Instructions to follow →
Below are the records; copy exactly the stretch from the line containing "Sanrio characters mini - characters,: 6 -> 4" through the line containing "Sanrio 2006 hello - sanrio, 3: none -> 2", both ends included, and nothing else.

Records contained in a dataset →
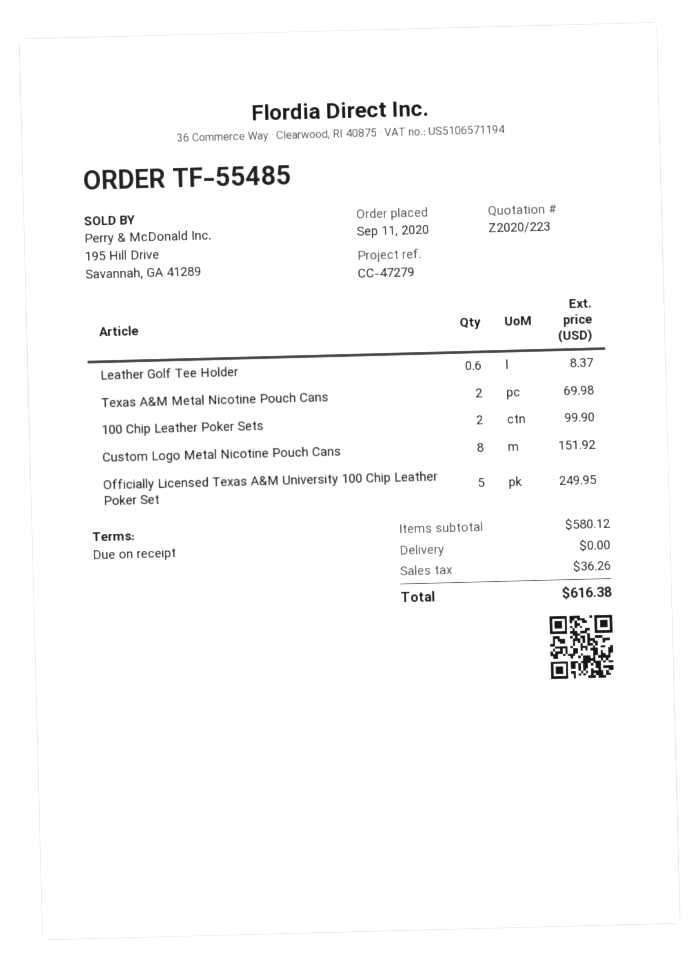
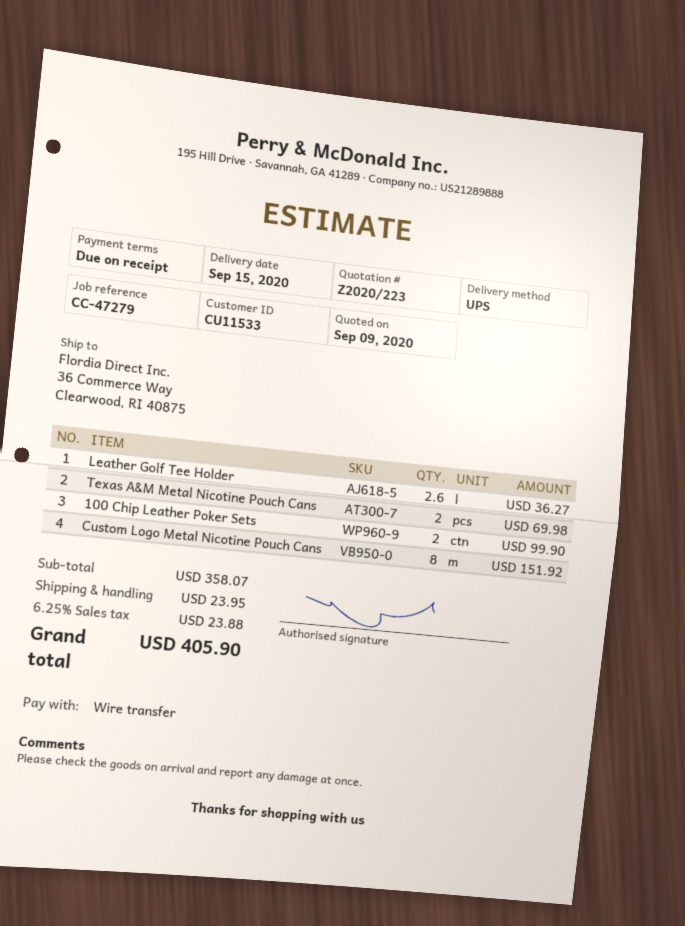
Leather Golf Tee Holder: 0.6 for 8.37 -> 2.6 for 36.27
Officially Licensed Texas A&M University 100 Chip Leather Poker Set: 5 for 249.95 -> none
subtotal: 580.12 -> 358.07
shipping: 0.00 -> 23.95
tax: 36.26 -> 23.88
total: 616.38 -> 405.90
==
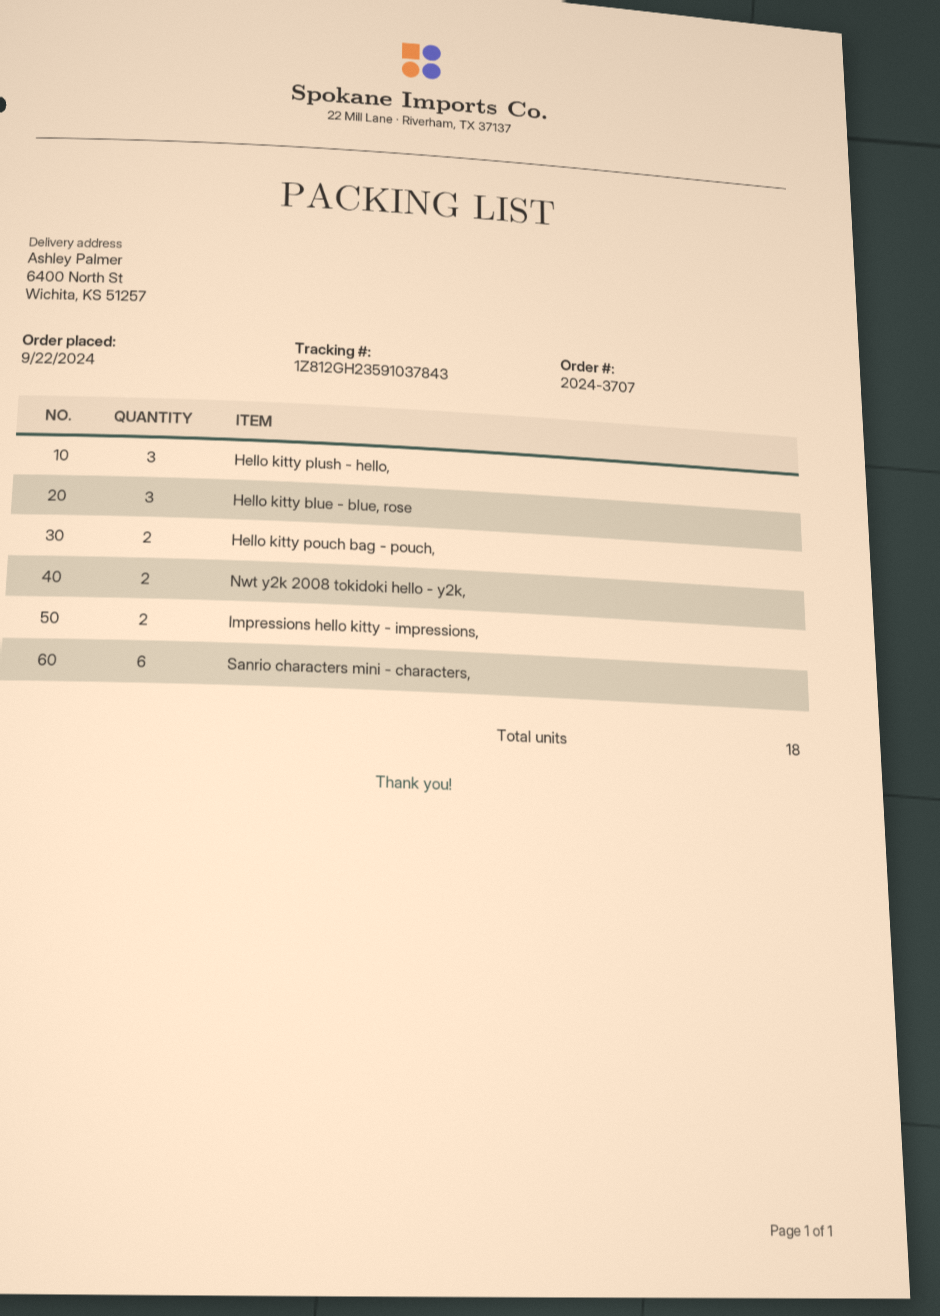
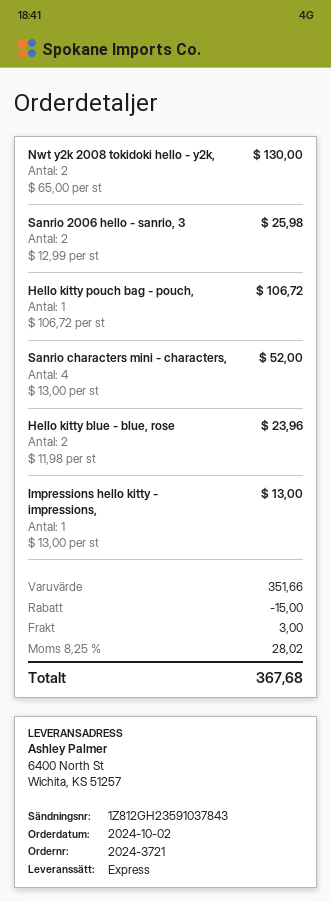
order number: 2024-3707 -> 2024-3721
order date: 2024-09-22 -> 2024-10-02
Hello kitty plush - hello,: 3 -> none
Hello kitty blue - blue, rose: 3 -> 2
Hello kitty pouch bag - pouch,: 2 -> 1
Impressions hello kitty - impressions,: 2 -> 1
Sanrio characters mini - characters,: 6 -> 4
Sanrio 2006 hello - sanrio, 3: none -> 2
---
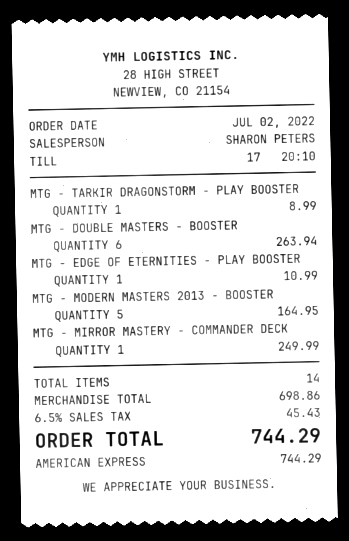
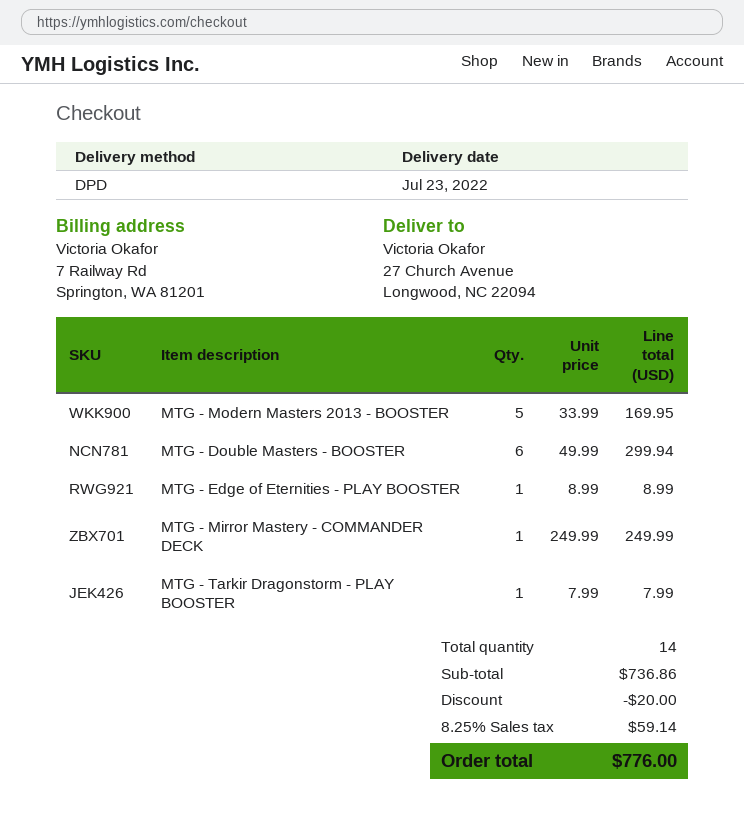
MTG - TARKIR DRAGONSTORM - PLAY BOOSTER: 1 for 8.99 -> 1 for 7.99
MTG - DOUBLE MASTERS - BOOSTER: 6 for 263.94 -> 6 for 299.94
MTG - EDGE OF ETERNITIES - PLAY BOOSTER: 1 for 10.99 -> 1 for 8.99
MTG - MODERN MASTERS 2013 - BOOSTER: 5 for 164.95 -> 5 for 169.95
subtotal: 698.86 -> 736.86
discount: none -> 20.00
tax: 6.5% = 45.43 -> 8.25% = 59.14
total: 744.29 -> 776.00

Exercise solution →
Sanrio characters mini - characters,: 6 -> 4
Sanrio 2006 hello - sanrio, 3: none -> 2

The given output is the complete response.